Monday, 22 October 2012

John 14: Promises

Yes, I know. I've been a bit dry on the blogging front recently. Getting into my PGCE has made me very busy and pretty tired. However, tonight, I'm feeling unusually coherent and alert. In order to maximise this new-found and rare burst of energy I'll try and keep my posts succinct and a bit more interactive.

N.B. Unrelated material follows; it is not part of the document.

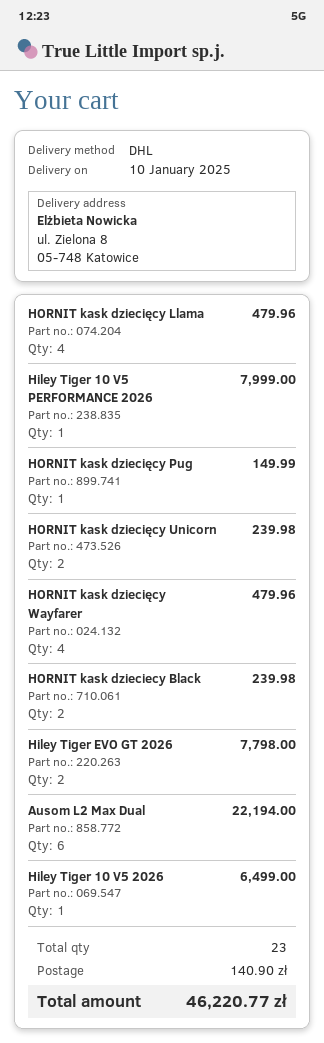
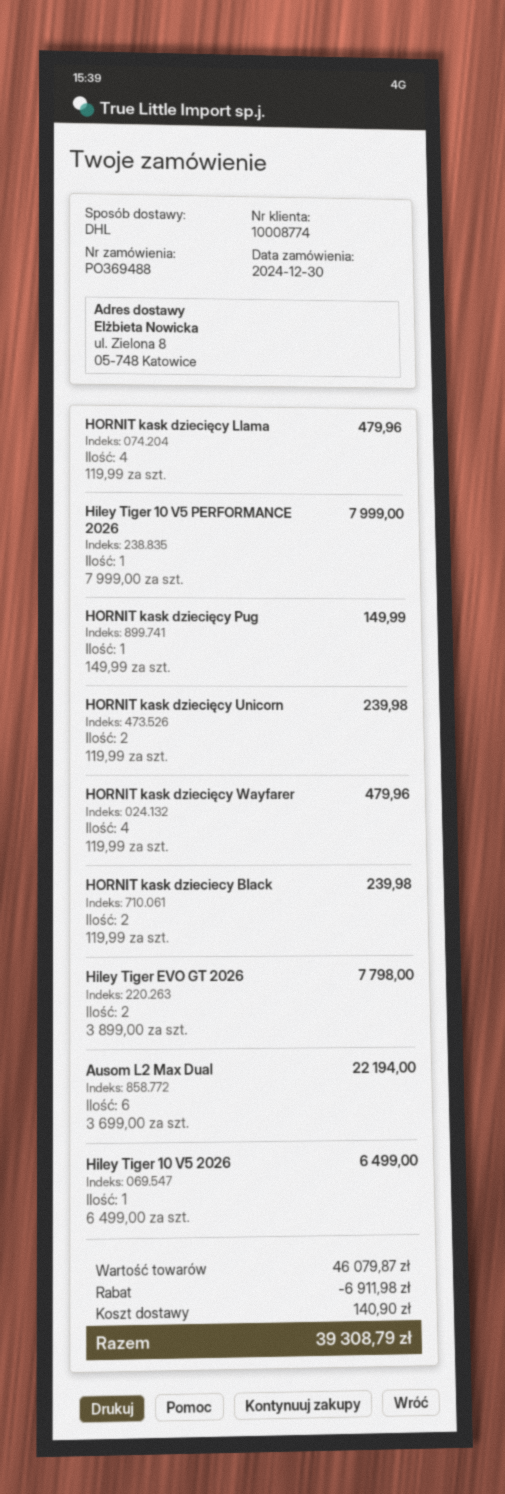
discount: none -> 6911.98
total: 46220.77 -> 39308.79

John 14 is an awesomely reassuring passage. It promises the following things:
  • We have a place in the Father's house. Often I have the feeling that I don't quite belong. It's something everyone feels, I'm sure, but I think, as a Christian, there is an awareness that our place is somewhere else. Philippians 3:20 tells us that our citizenship is in heaven. Please note, though, that this is not an excuse to be weird and otherworldly.
  • If we are to ask anything in Jesus' name, he'll give it to us. What an amazing promise. Is this promise too good to be true? I've had prayers unanswered, so does this make this statement a lie?
  • We are to do greater things than Jesus. I find verse 12 startling and confusing. Jesus tells us we are to do greater things than him. What did Jesus mean by this? What are these greater things?
  • We are not to be left as orphans. Jesus does not simply forsake us by dying on the cross.
  • We will be given the Holy Spirit. The Holy Spirit will remind us and guide us of what Jesus has taught.
  • We will be given peace. We don't need to be trouble if we have Jesus. It's about time for another cross-reference to Philippians (chapter 4, verse 7): "And the peace of God, which transcends all understanding, will guard your hearts and your minds in Christ Jesus." Is this, again, too good to be true? Surely, we'll have troubles as Christians?
We also learn that Jesus is "the way, the truth and the life." This seems to be an outrageously bold statement, that flies in the face of universalism and relativism. This verse does not seem to allow view points that "anyone can get to heaven as long as they're good" or that everyone else's beliefs are as valid as each other's. It's a really contentious statement.

Jesus also calls us to obey his commands. This is a sign of our love for him. This is done twice is a short space of time, so it's probably significant.

Quick Questions
  • Where do you feel you belong?
  • Can we trust in these promises?
  • What is this peace that guards all understanding?